------ SUPPLIED RECORDS ------

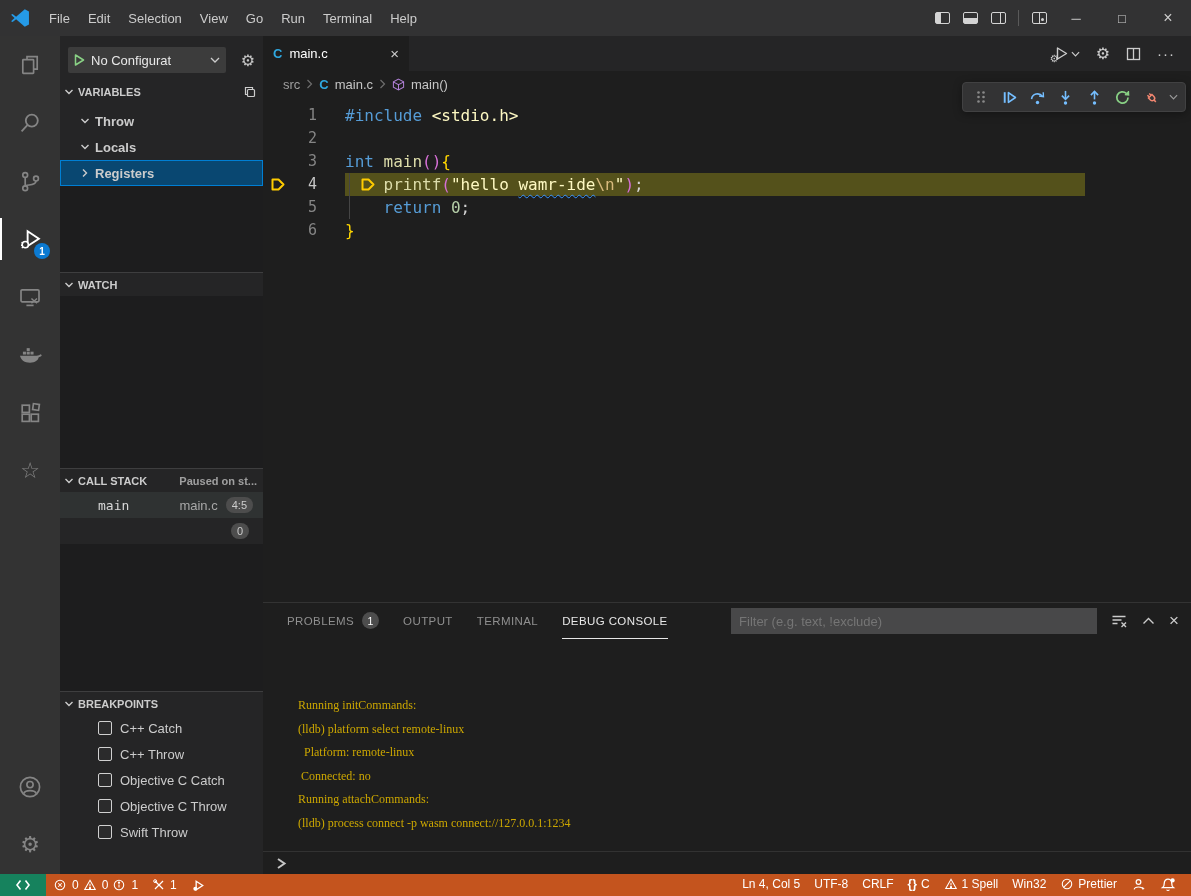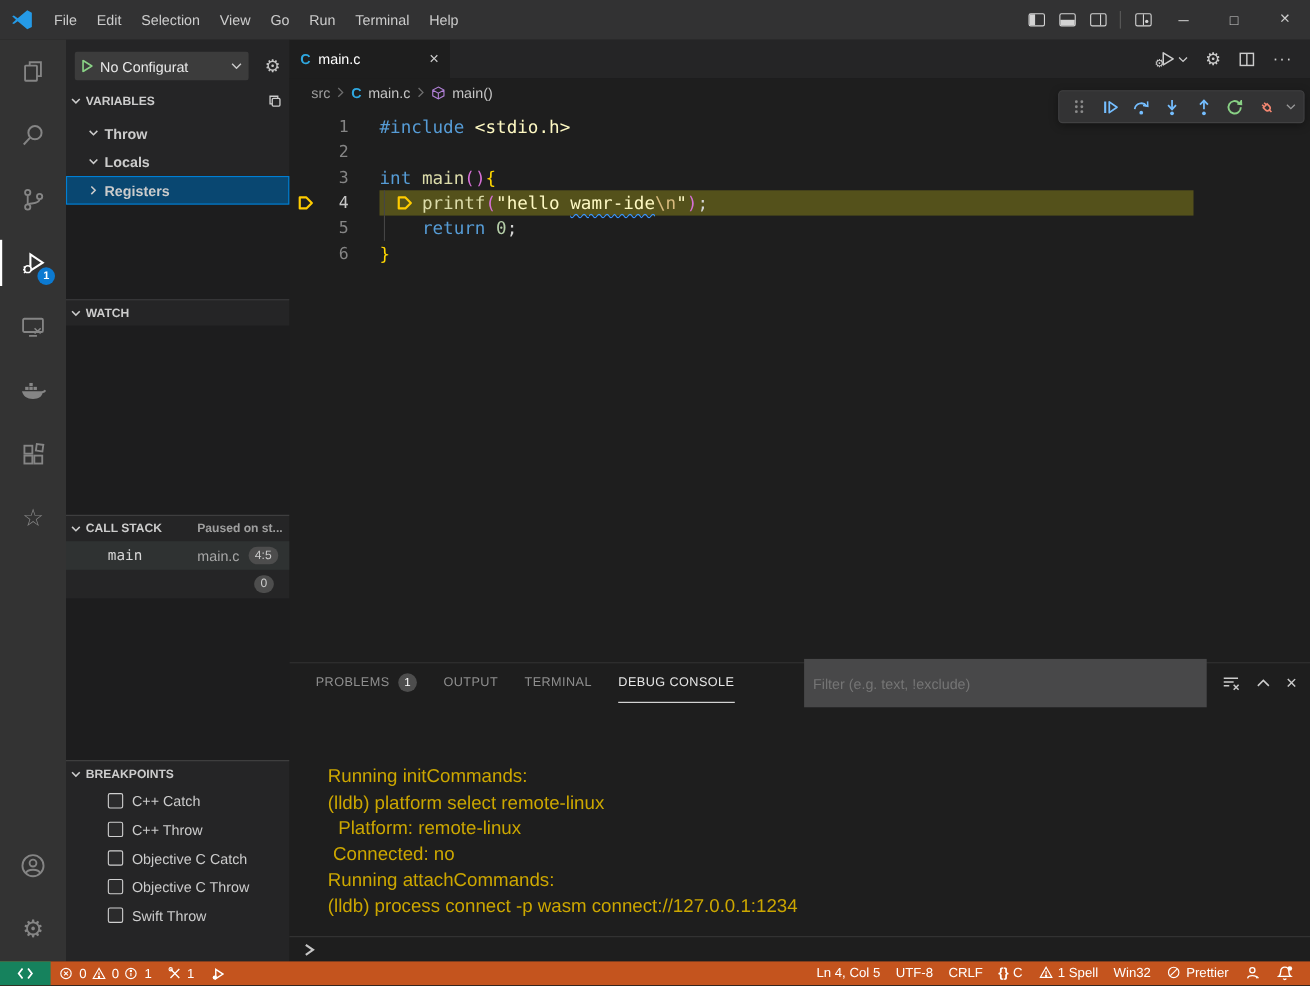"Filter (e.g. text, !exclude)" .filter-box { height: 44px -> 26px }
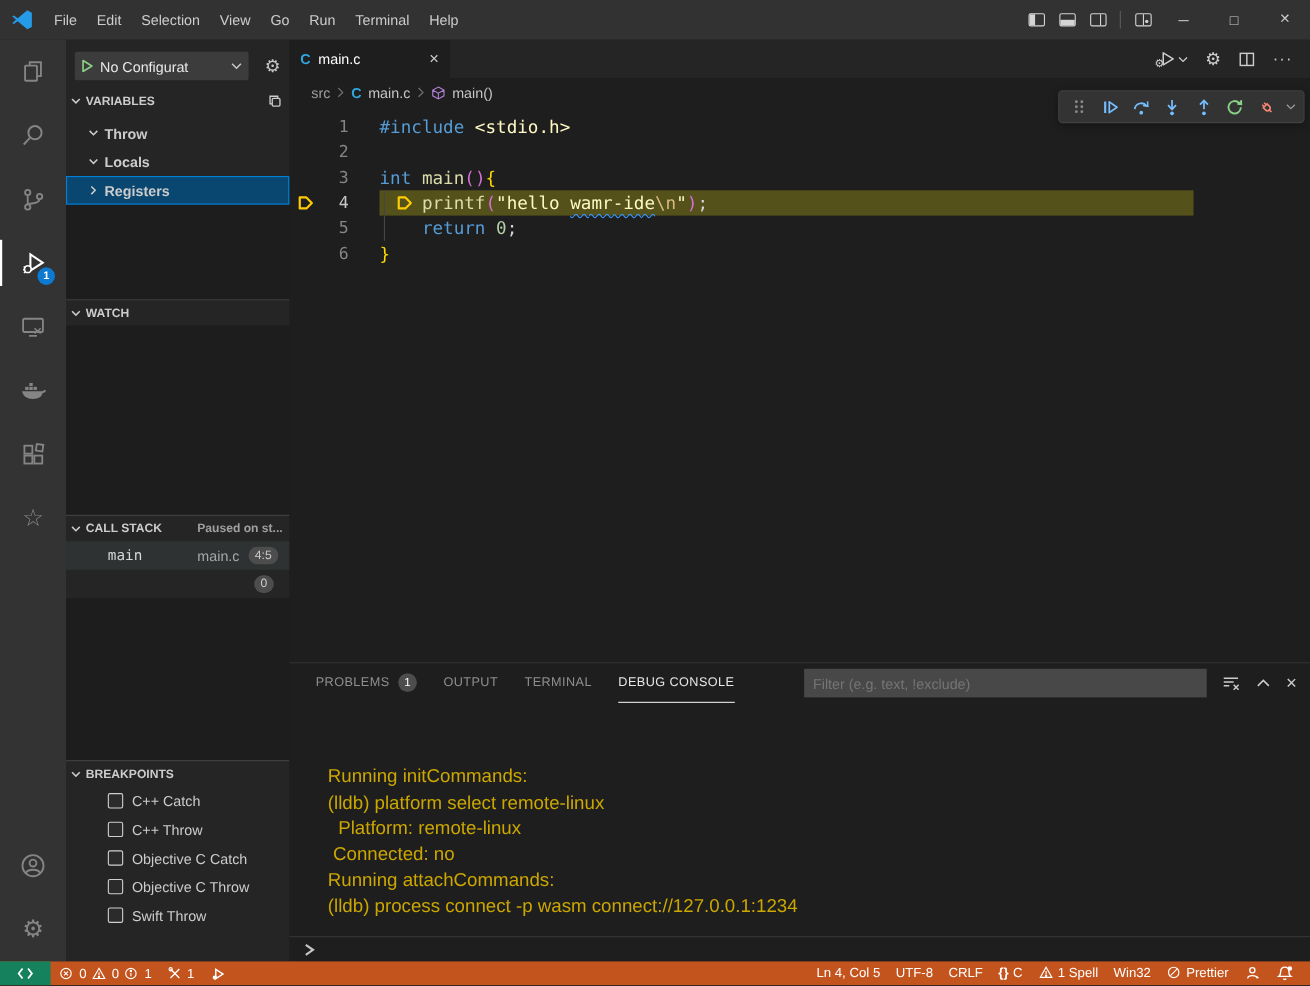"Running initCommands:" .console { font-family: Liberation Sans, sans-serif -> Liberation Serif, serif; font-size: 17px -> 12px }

------
------ SUPPLIED RECORDS ------

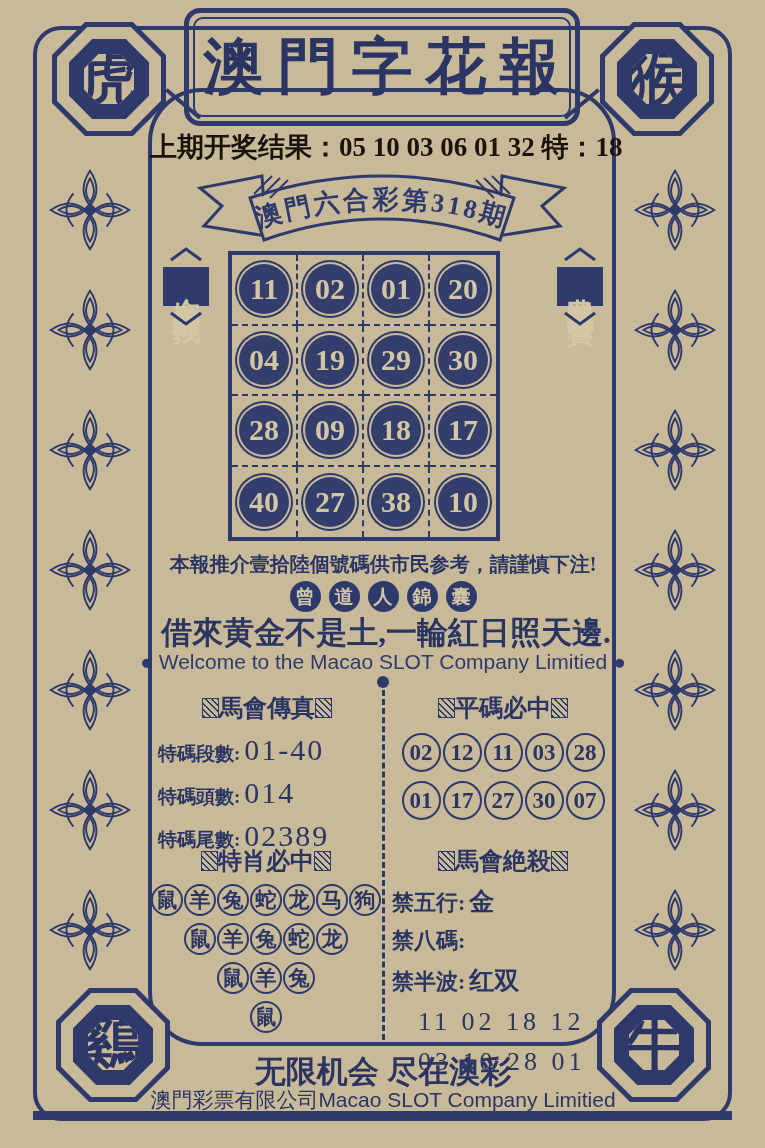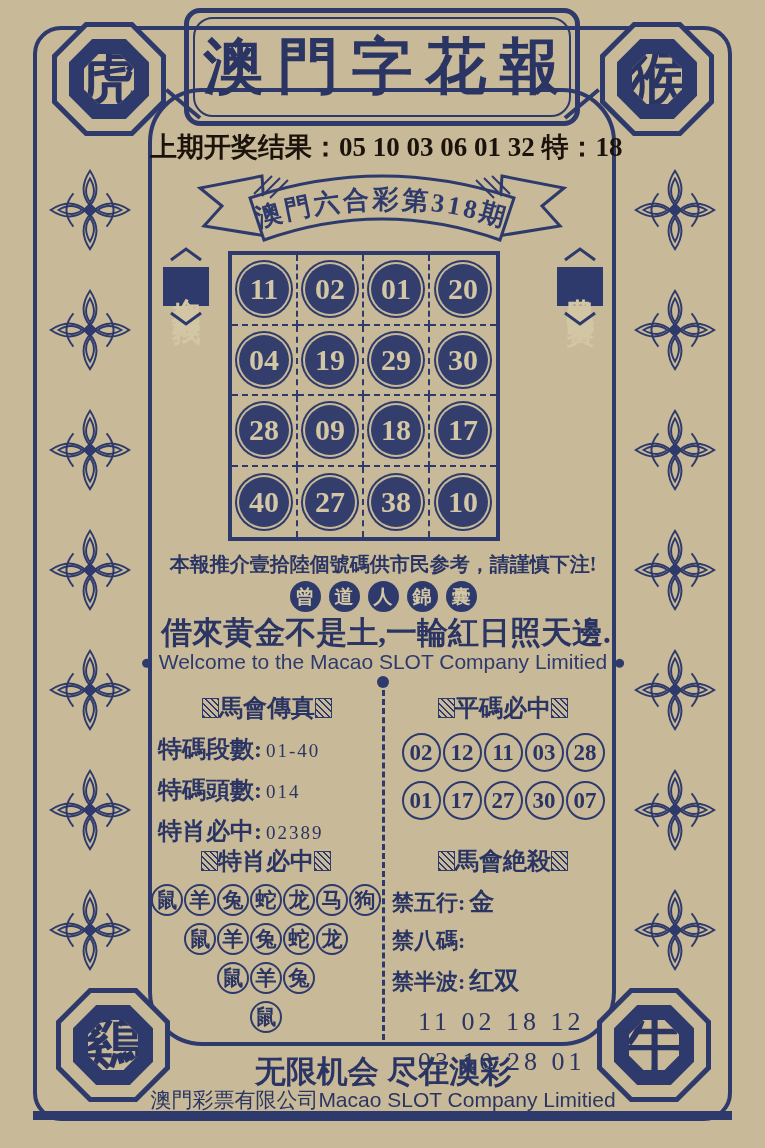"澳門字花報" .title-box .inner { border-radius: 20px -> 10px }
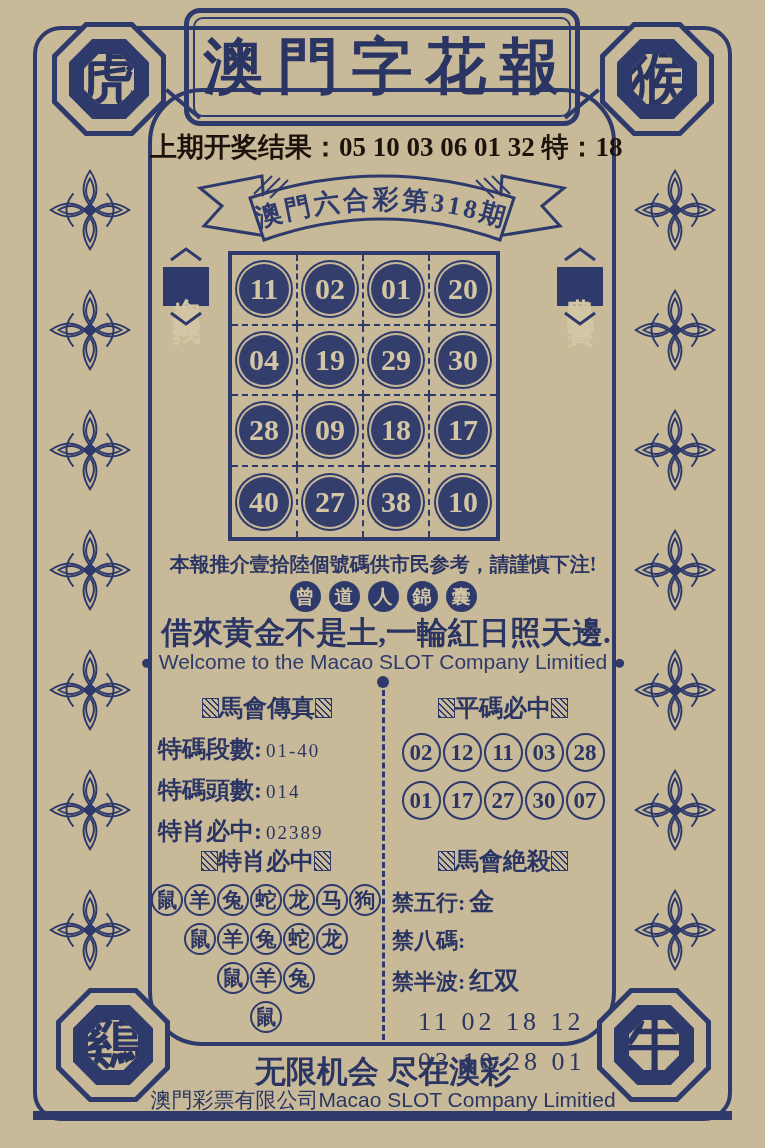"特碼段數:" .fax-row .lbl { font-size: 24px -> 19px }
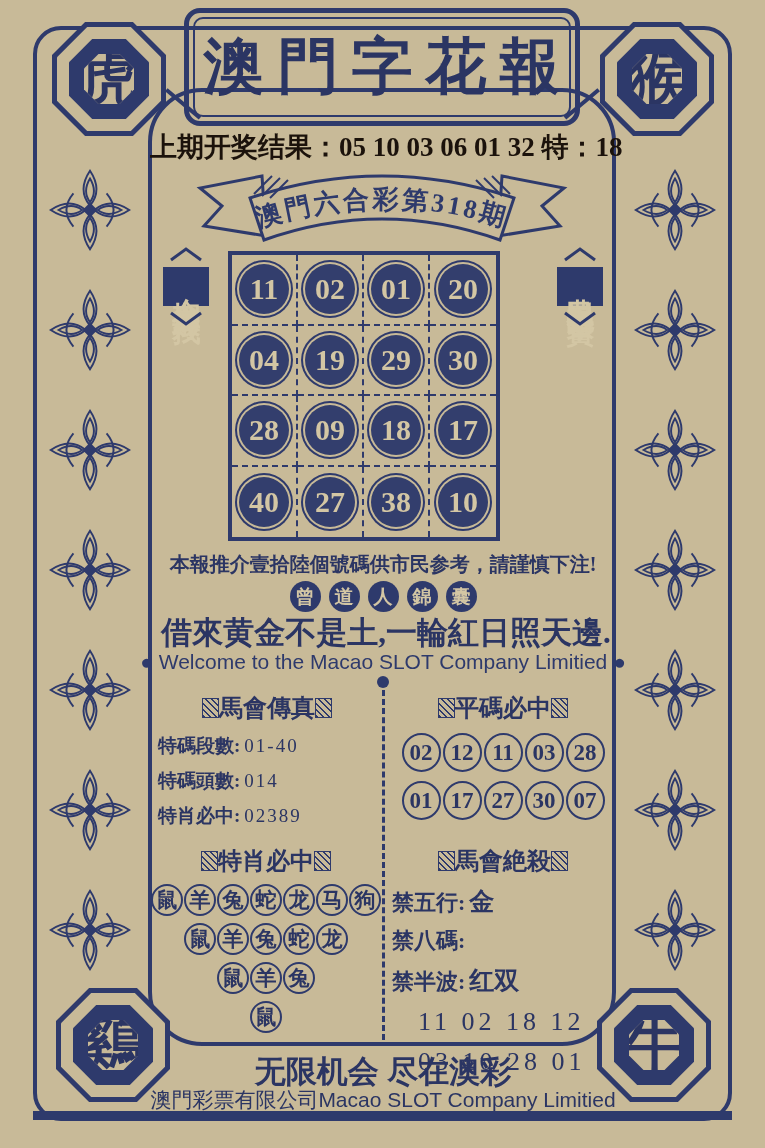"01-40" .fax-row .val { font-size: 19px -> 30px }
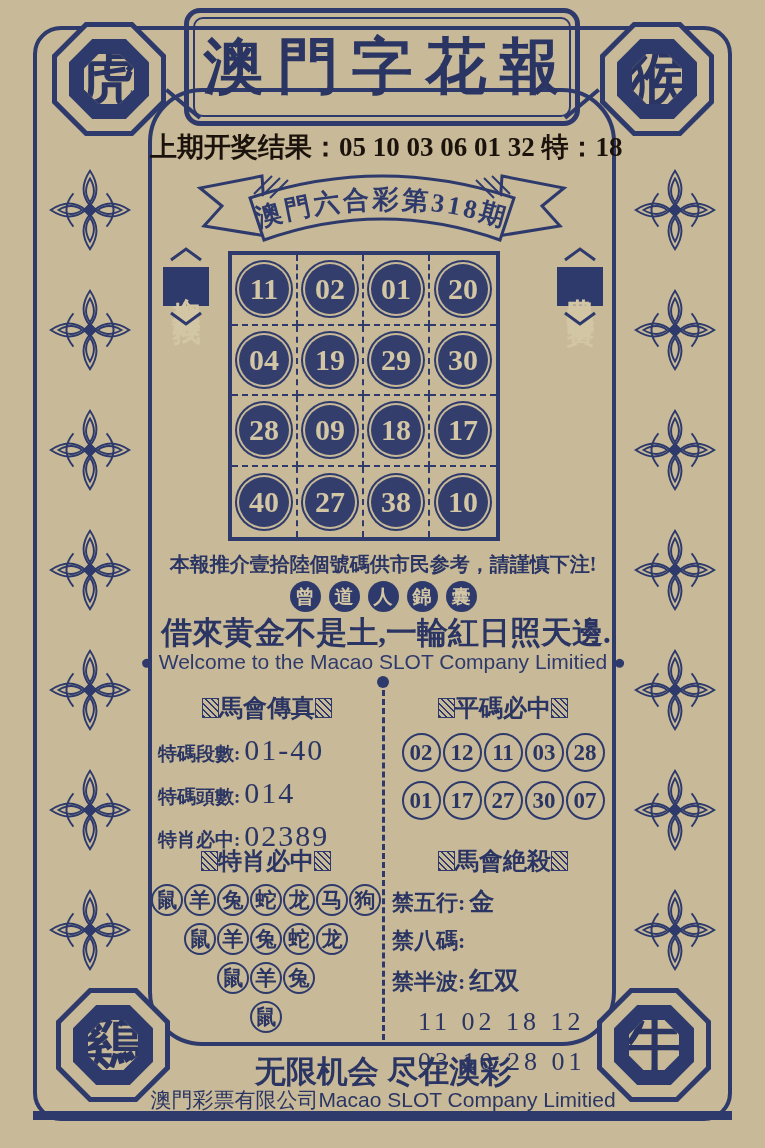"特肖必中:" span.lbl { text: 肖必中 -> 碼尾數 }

------

(WHAT TO DO)
From the records above, return exactly the lines running from the one that contains "font-size: 19px ->" down to the one that contains "text: 肖必中 ->", both included, without any pictures.

(ANSWER BELOW)
"01-40" .fax-row .val { font-size: 19px -> 30px }
"特肖必中:" span.lbl { text: 肖必中 -> 碼尾數 }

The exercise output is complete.